▸ Your task:
Lift out, unaltered, the lines of the material below between the line holding "- Note: The" and the line holding "process as early as possible.", counting both.

▸ Material for this exercise:
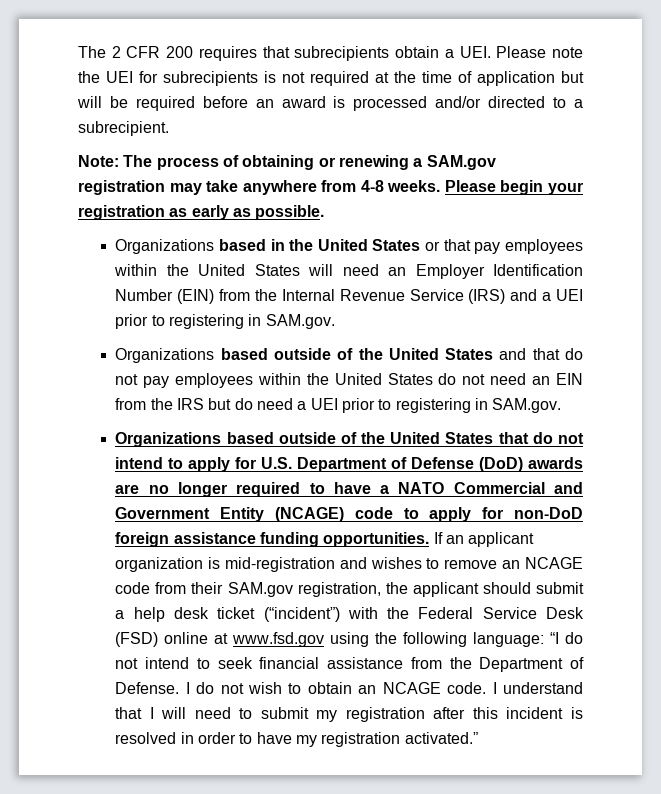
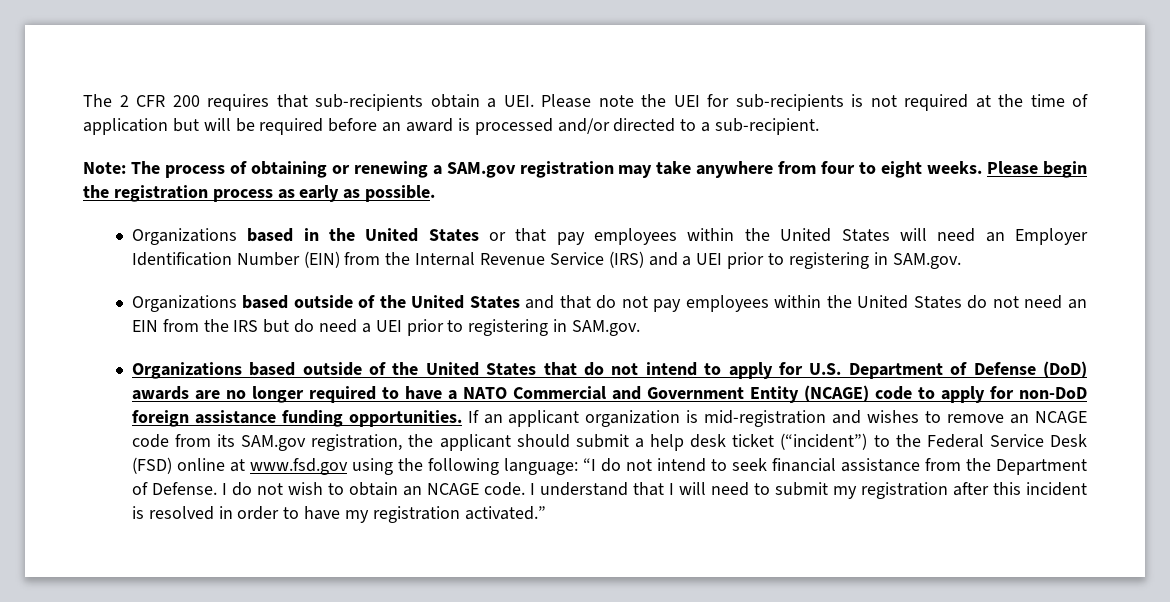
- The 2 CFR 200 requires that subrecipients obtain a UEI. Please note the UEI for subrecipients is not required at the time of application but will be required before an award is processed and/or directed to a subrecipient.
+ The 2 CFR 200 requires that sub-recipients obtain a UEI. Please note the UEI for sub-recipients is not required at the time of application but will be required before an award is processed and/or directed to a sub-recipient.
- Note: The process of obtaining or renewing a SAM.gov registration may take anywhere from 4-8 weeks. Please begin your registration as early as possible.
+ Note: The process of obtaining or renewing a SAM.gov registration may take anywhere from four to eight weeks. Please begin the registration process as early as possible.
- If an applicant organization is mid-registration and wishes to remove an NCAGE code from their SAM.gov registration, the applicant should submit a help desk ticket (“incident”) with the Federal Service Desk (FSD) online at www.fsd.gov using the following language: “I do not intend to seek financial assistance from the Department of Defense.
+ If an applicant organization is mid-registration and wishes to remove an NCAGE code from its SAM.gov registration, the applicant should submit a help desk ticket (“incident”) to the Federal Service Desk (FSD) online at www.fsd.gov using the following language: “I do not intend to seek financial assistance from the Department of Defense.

▸ Written response:
- Note: The process of obtaining or renewing a SAM.gov registration may take anywhere from 4-8 weeks. Please begin your registration as early as possible.
+ Note: The process of obtaining or renewing a SAM.gov registration may take anywhere from four to eight weeks. Please begin the registration process as early as possible.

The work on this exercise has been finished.